- PROBLEM DETAILS
Here are the records. Write out exactly the lines between the one holding "total: 1818.13 -> 1886.14" and the one holding "ATI INTERCOOLER HARD", inclusive.

- Change detection data
----------

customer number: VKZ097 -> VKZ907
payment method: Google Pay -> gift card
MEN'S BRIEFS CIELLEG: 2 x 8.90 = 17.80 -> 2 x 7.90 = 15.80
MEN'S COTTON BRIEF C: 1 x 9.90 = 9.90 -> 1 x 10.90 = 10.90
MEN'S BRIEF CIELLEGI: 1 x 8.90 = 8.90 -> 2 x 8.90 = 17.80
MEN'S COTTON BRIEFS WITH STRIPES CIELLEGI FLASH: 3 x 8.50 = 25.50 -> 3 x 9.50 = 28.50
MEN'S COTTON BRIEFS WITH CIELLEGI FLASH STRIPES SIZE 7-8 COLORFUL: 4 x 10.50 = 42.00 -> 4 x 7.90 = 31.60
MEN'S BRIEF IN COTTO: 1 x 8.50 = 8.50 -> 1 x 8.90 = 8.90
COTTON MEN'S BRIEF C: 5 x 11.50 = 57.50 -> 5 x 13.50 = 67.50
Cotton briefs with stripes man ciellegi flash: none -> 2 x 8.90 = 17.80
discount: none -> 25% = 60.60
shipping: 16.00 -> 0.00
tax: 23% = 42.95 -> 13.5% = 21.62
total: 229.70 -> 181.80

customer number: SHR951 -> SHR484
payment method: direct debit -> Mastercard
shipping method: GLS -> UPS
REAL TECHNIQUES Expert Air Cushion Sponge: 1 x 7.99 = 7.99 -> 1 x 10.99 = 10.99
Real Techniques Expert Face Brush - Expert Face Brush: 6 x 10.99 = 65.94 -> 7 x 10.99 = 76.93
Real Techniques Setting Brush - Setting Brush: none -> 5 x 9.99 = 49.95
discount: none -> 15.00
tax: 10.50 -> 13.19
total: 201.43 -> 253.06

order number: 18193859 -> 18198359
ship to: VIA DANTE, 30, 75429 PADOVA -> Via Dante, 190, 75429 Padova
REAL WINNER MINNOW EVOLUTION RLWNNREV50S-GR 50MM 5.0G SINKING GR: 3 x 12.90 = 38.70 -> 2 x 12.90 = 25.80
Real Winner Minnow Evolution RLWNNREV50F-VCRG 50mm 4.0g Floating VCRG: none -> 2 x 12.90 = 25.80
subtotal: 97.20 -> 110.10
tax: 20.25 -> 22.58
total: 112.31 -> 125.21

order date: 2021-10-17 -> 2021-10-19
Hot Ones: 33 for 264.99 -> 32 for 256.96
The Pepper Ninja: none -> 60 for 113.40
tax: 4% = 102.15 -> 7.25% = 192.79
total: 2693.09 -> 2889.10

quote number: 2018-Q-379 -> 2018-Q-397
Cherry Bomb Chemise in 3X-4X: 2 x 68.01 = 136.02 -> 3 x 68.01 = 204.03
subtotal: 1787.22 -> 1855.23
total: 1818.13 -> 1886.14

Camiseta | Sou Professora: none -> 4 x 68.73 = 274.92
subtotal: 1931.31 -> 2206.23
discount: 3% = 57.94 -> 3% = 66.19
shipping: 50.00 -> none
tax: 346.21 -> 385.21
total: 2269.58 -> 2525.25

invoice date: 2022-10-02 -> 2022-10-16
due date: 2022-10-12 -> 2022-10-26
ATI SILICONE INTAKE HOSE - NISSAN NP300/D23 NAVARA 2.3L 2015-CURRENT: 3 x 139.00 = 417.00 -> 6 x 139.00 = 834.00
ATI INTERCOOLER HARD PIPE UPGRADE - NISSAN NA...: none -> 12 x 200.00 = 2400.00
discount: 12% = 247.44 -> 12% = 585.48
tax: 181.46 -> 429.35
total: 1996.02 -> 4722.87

----------

- EXERCISE ANSWER
total: 1818.13 -> 1886.14

Camiseta | Sou Professora: none -> 4 x 68.73 = 274.92
subtotal: 1931.31 -> 2206.23
discount: 3% = 57.94 -> 3% = 66.19
shipping: 50.00 -> none
tax: 346.21 -> 385.21
total: 2269.58 -> 2525.25

invoice date: 2022-10-02 -> 2022-10-16
due date: 2022-10-12 -> 2022-10-26
ATI SILICONE INTAKE HOSE - NISSAN NP300/D23 NAVARA 2.3L 2015-CURRENT: 3 x 139.00 = 417.00 -> 6 x 139.00 = 834.00
ATI INTERCOOLER HARD PIPE UPGRADE - NISSAN NA...: none -> 12 x 200.00 = 2400.00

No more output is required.